The pairings that work are simple ones based on real mechanisms: different rooting depths, light shade, and pest confusion rather than garden folklore. This guide walks you through which neighbors help, which ones to keep away, and how to lay out a beet-and-root-crop bed you can plant on a Saturday morning.
Key Takeaway
Surround beets with bush beans, onions or garlic, brassicas, and lettuce, and slot fast radishes and slower carrots into the same bed. Keep beets away from pole beans and from their own relatives, Swiss chard and spinach, which share their pests and diseases.

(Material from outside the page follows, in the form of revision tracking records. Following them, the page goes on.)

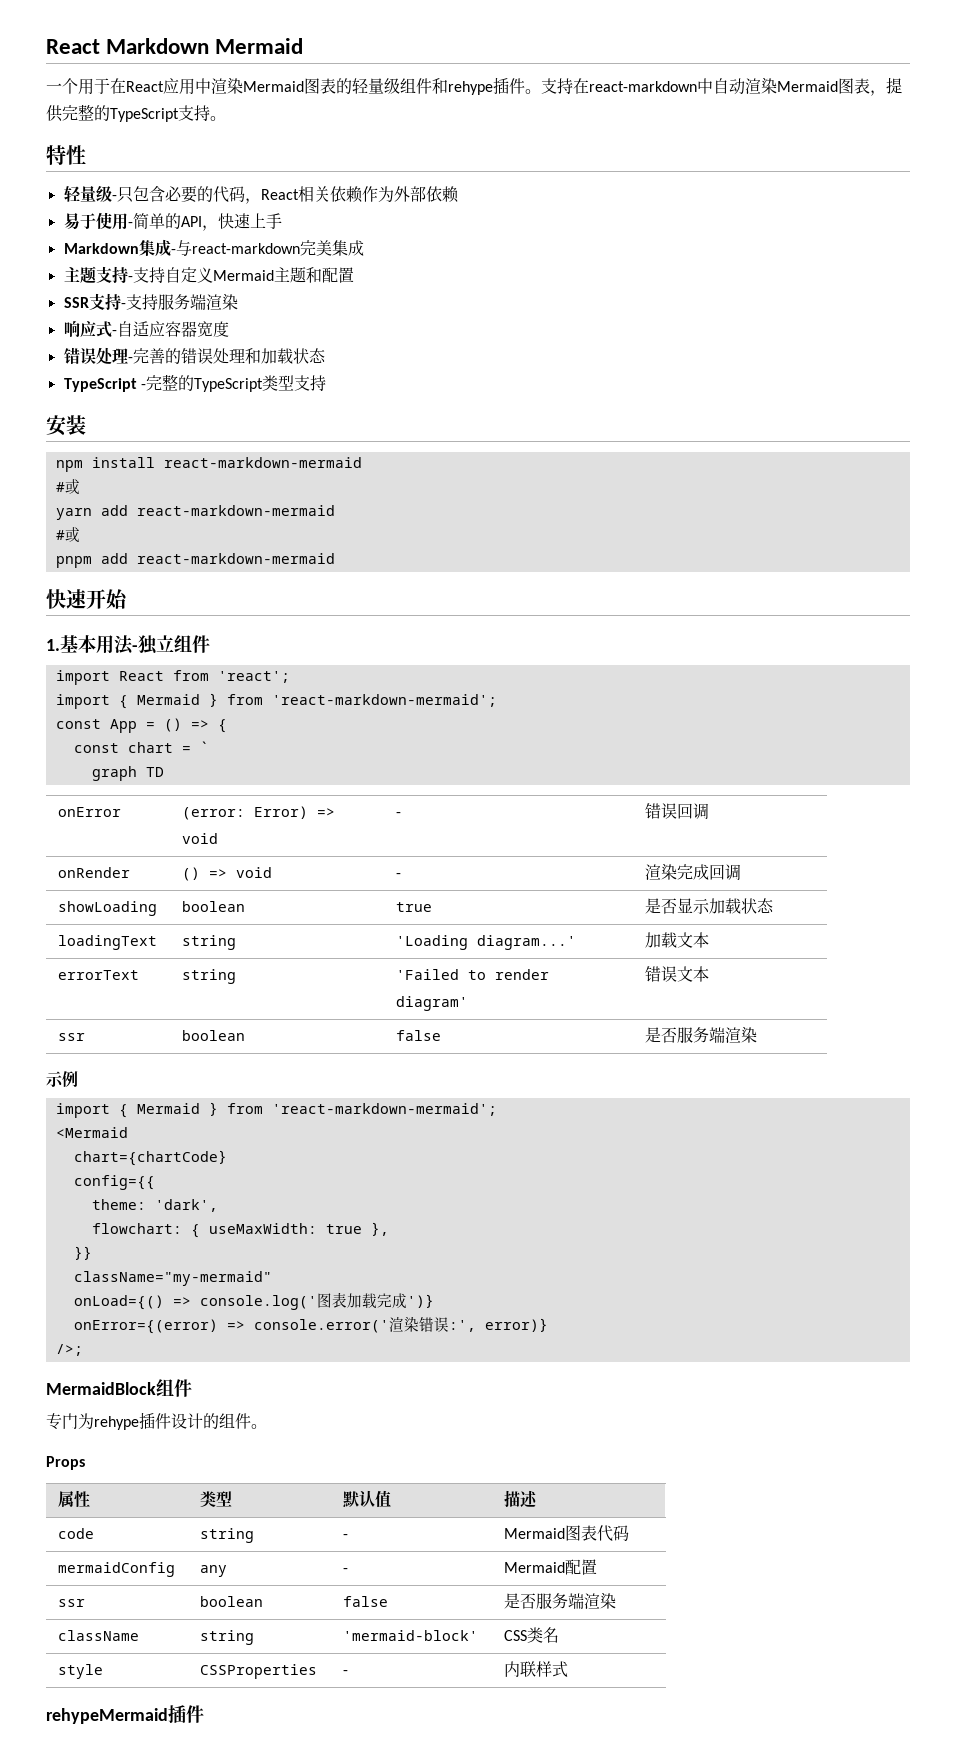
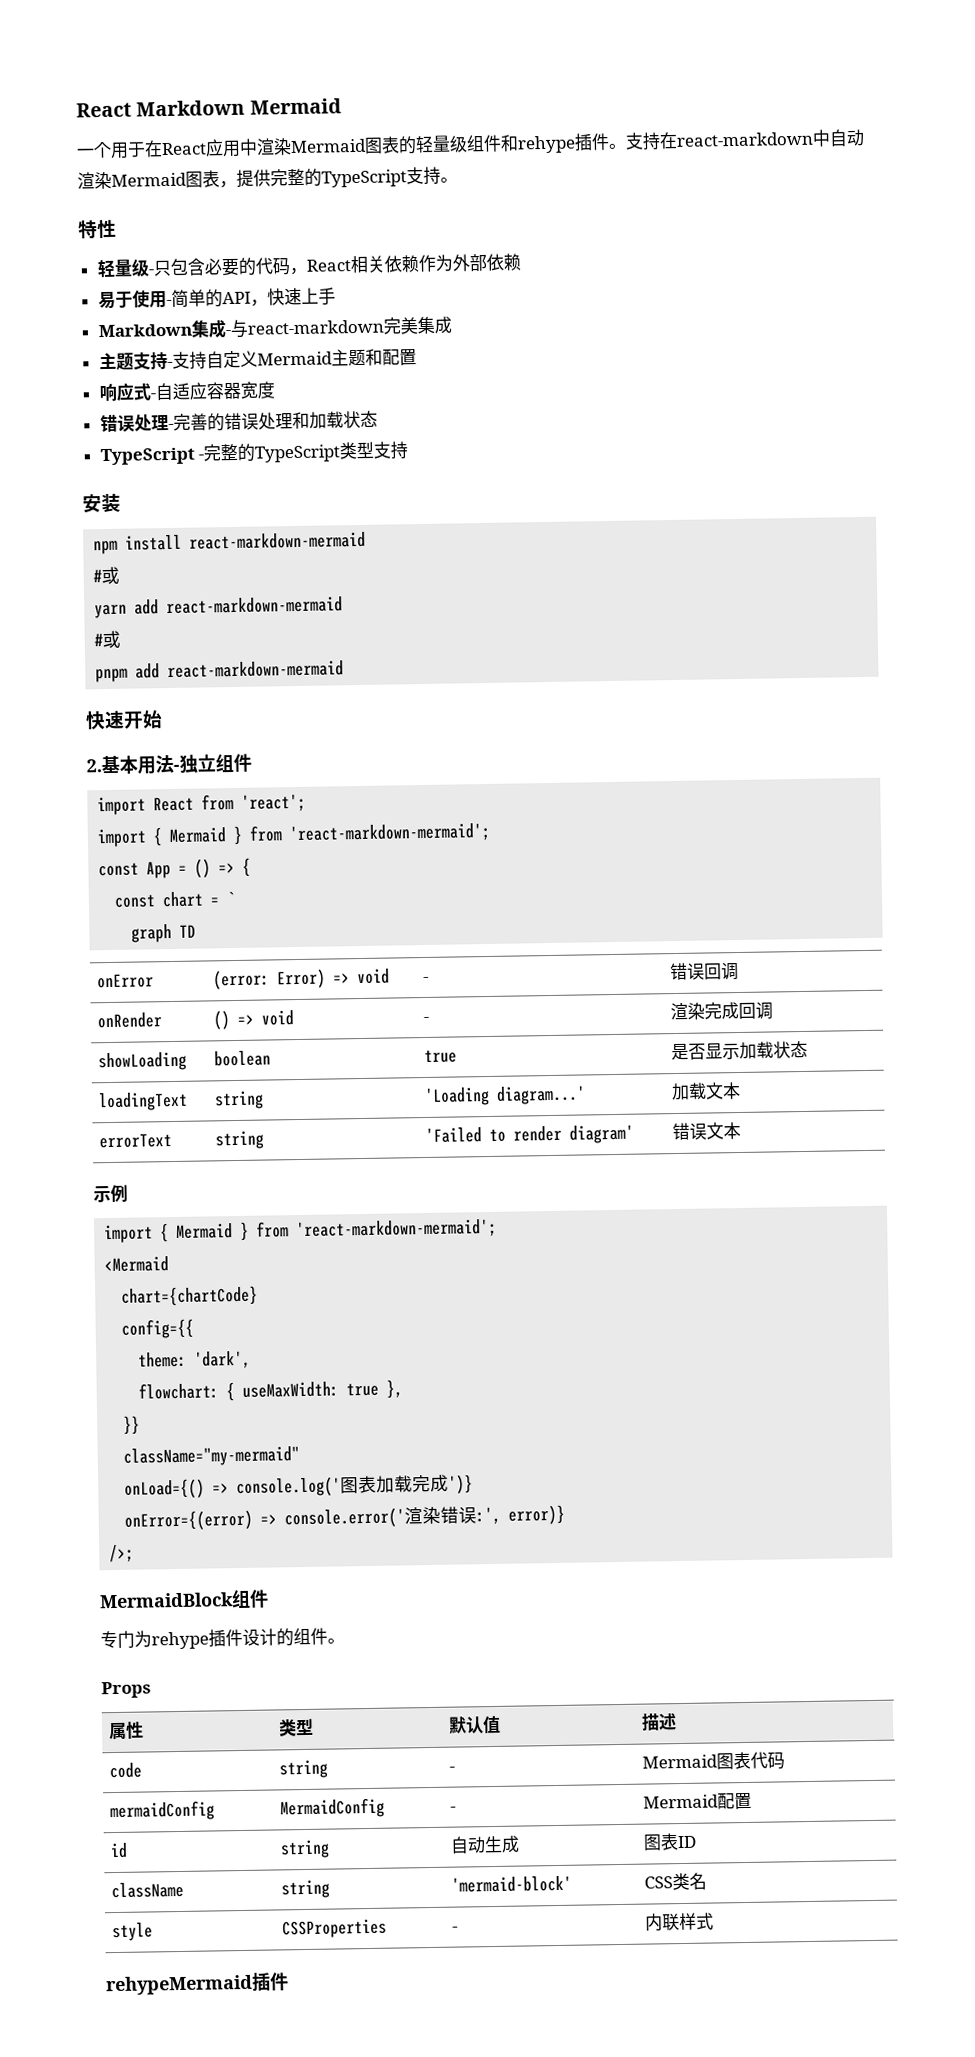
- SSR支持-支持服务端渲染
- 1.基本用法-独立组件
+ 2.基本用法-独立组件
  errorText | string | 'Failed to render diagram' | 错误文本
- ssr | boolean | false | 是否服务端渲染
- mermaidConfig | any | - | Mermaid配置
- ssr | boolean | false | 是否服务端渲染
+ mermaidConfig | MermaidConfig | - | Mermaid配置
+ id | string | 自动生成 | 图表ID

Bush beans top the list. As legumes, they host bacteria that pull nitrogen from the air, and while beans do not dump nitrogen into the soil overnight, they improve overall fertility as their roots and residues break down. Just use bush types, not pole beans, and keep them a row or two from any onions, since West Virginia University Extension notes onions stunt bean growth.

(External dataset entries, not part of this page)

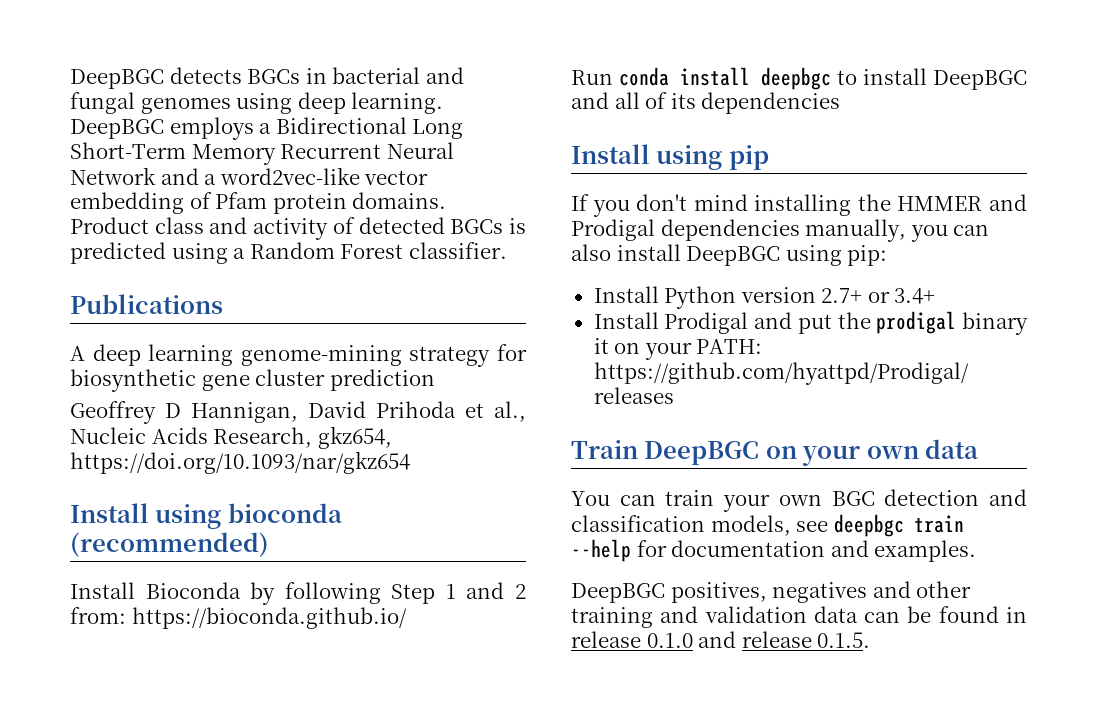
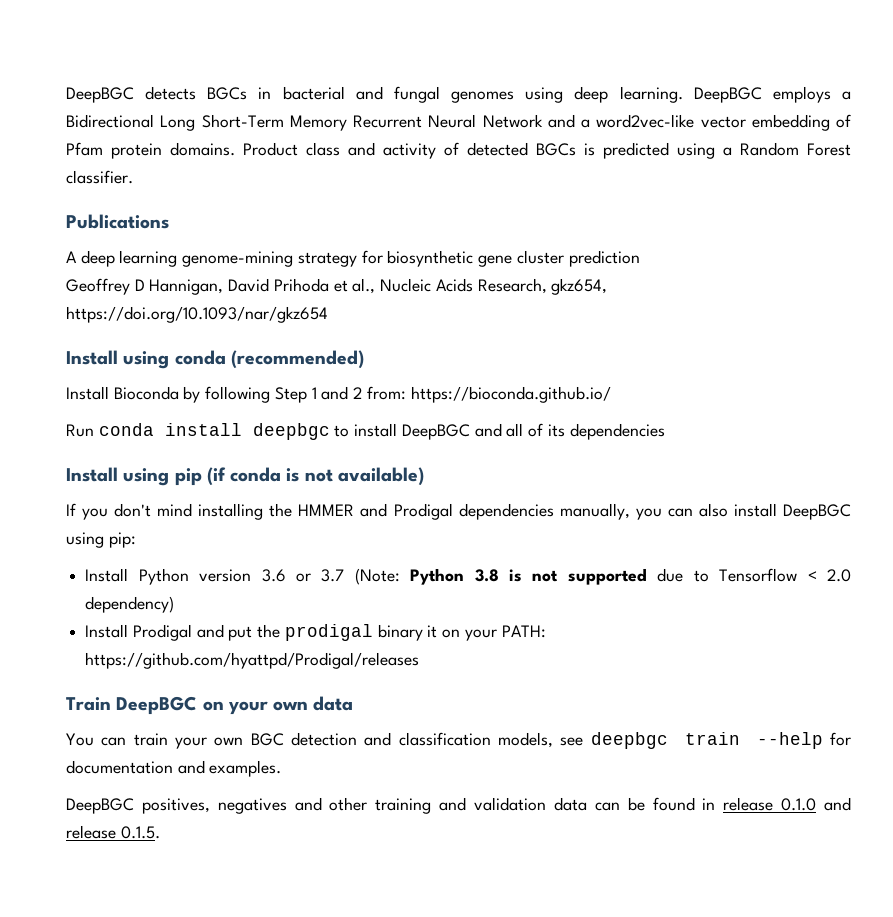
- Install using bioconda (recommended)
+ Install using conda (recommended)
- Install using pip
+ Install using pip (if conda is not available)
- Install Python version 2.7+ or 3.4+
+ Install Python version 3.6 or 3.7 (Note: Python 3.8 is not supported due to Tensorflow < 2.0 dependency)

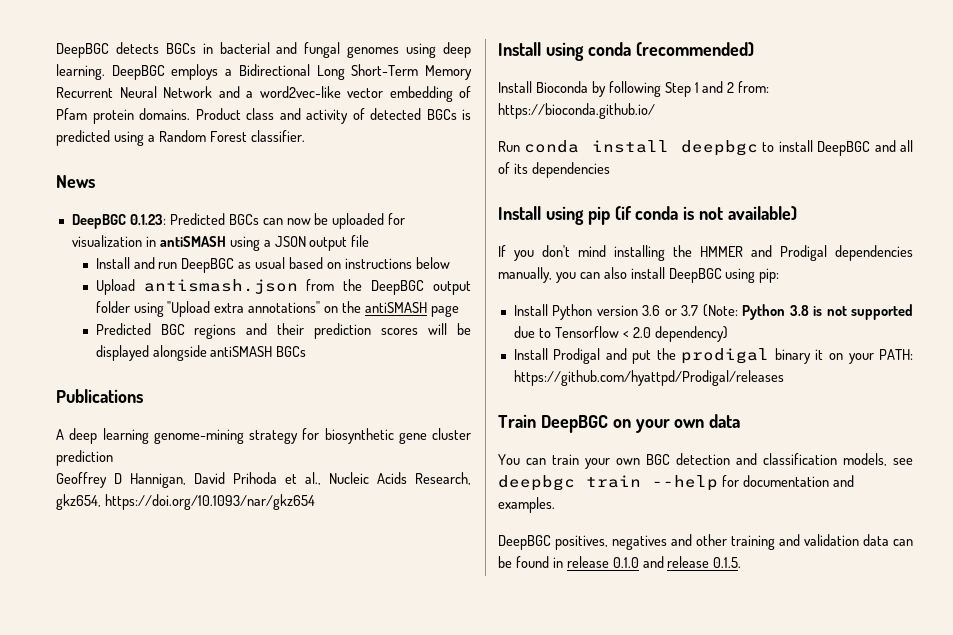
+ News
+ DeepBGC 0.1.23: Predicted BGCs can now be uploaded for visualization in antiSMASH using a JSON output file
+ Install and run DeepBGC as usual based on instructions below
+ Upload antismash.json from the DeepBGC output folder using "Upload extra annotations" on the antiSMASH page
+ Predicted BGC regions and their prediction scores will be displayed alongside antiSMASH BGCs

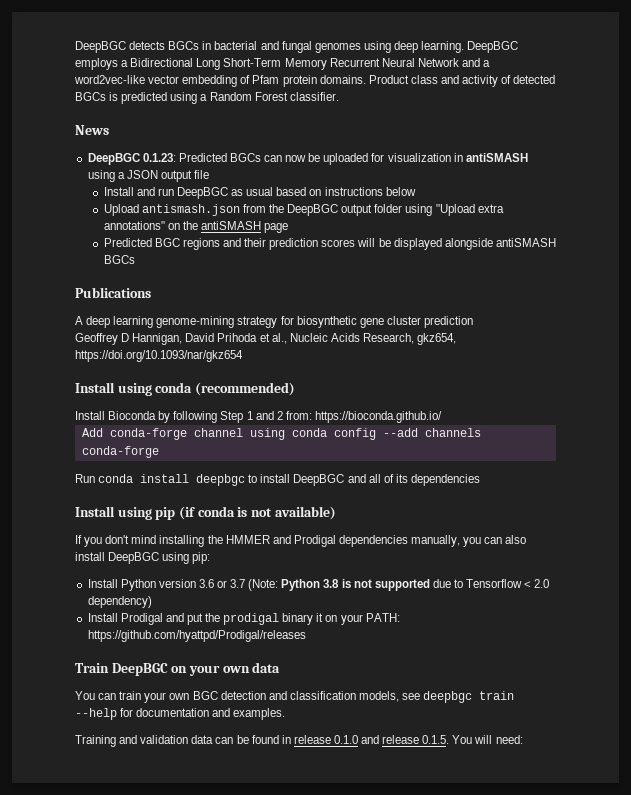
+ Add conda-forge channel using conda config --add channels conda-forge
- DeepBGC positives, negatives and other training and validation data can be found in release 0.1.0 and release 0.1.5.
+ Training and validation data can be found in release 0.1.0 and release 0.1.5. You will need:

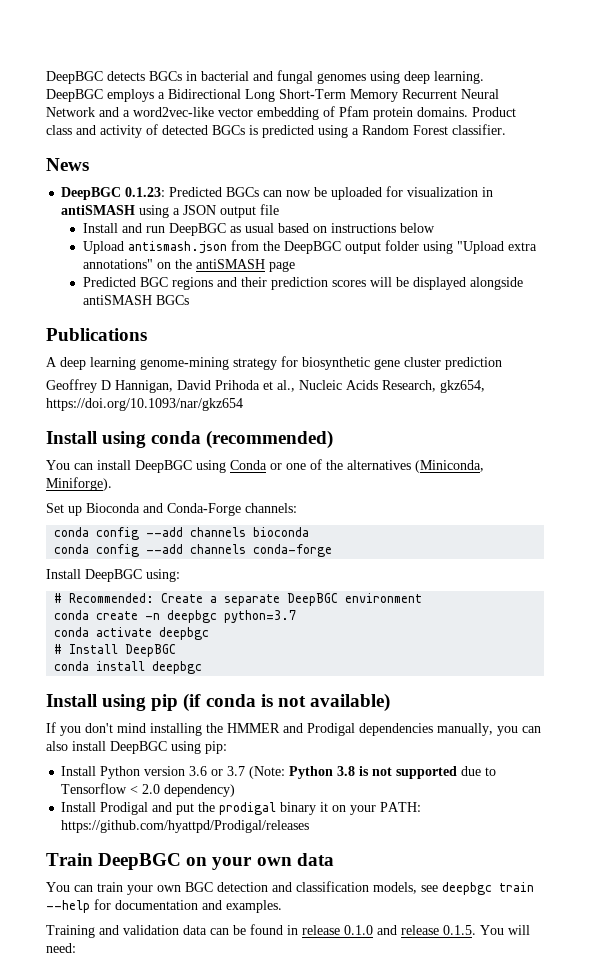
- Install Bioconda by following Step 1 and 2 from: https://bioconda.github.io/
- Add conda-forge channel using conda config --add channels conda-forge
+ You can install DeepBGC using Conda or one of the alternatives (Miniconda, Miniforge).
+ Set up Bioconda and Conda-Forge channels:
+ conda config --add channels bioconda
+ conda config --add channels conda-forge
- Run conda install deepbgc to install DeepBGC and all of its dependencies
+ Install DeepBGC using:
+ # Recommended: Create a separate DeepBGC environment
+ conda create -n deepbgc python=3.7
+ conda activate deepbgc
+ # Install DeepBGC
+ conda install deepbgc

Onions and garlic are the bodyguards. Their sharp scent helps mask beets and nearby brassicas from pests, and WVU lists the onion family as good companions for beets, carrots, lettuce, and cabbage crops. Brassicas like cabbage, broccoli, and kohlrabi share beets' cool-season timing and root at a different depth, so they coexist happily. Lettuce is the easiest partner of all: it roots shallowly, grows fast, and can be harvested before beets need the room.
Then there are the other root crops. This is where the magic of a mixed bed shows up. Radishes germinate in days and come out in three to four weeks, loosening the soil and freeing space for slower beets and carrots to bulk up. For the full picture of who pairs with what, our companion planting chart maps every common vegetable.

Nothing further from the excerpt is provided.